Monday, August 23, 2010

Mother Discusser

My friend Jaimie recently started blogging.  She is taking a unique approach to her blog by asking questions to other moms.   Her readers are then commenting their answers while gleaning wisdom from one another.  Her first discussion was based on the questions: 

Has being a mom made me more or less resilient?
-Since becoming a mom, I've had to dig deep within myself in order to... 
 
My responses to her questions are listed below as well as in the comments section of Jaimie's post.  I'm super excited to see how this works and to be a part of it.  You can join the discussion here.

After having kids my body is definitely less resilient.  The whole transverse abdominal muscle seemed to cooperate after one.  And two. After number three though, I think it thought, "If you like being pregnant so much I'm just going to let you look four months pregnant for the rest of your life. (Insert evil laugh here.)" 
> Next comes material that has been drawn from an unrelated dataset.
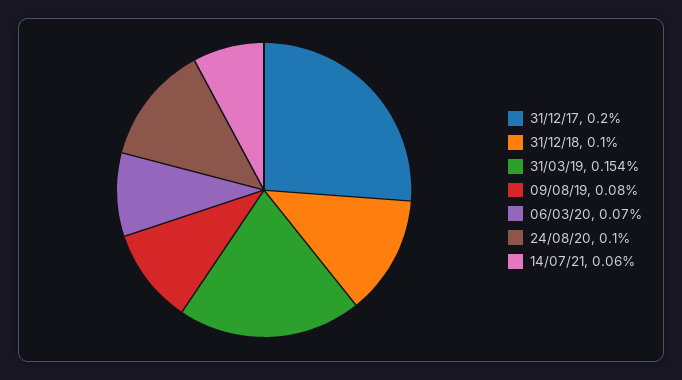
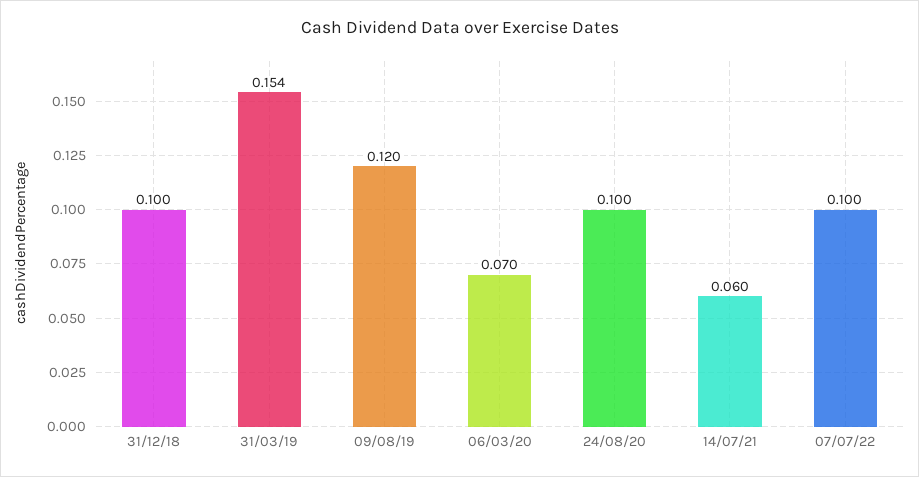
31/12/17: 0.2 -> none
09/08/19: 0.08 -> 0.12
07/07/22: none -> 0.1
Seriously though, just like all of the comments before me.  Motherhood has made me more resilient.  It's one of those things where you can either be overcome by life or you can step up and make life happen.  And seriously you have kids, is there really any other option but to step up?  Every child, and every change/obstacle in my life requires going beyond myself. I try not to over-think the piles of laundry and toys, the meals to be fixed, the lessons that need to be taught, the numerous diapers to change and I take NIKE's advice, "Just Do It."  Don't think though that I am a "doer" by nature, because I'm not. I too struggle with laziness, so much so that, I often say I am the sluggard from Proverbs.  It helps when I am feeling overwhelmed with my children, with my life, and rebellious towards the demands on my plate to remember Luke 12:48b, "From everyone who has been given much, much will be demanded; and from the one who has been entrusted with much, much more will be asked." 
So what do I have to dig deep for?  Everything.  I have to dig deep to wake up some mornings. I have to dig deep not to go with my initial reaction when my children make me angry. I have to dig deep to give my oldest more freedom. I have to dig deep to not be so selfish.  I have to dig deep to come up with something for Barbie to say to Ken when playing with the girls. I have to dig deep at times to be outward focused.  I am so thankful that regardless of how difficult it seems, how deep this hole is that I am digging; God is faithful and renews my spirit everyday.

2 comments:

Tonya said...

I know why I love you. We are so much alike! Soul mates. It's funny, I know I'm not lazy (based on the amount of laundry, meals cooked, meals cleaned up after ...), but I will tell you that I am lazy. I WANT to be lazy!!! :-) Great post. Motherhood has definitely made me more resilient as well.

Grandma Charlotte said...

How refreshing to read an honest post. I am in the grandmother stage in life and let me tell you, it doesn't get any better than this! God bless you and your family.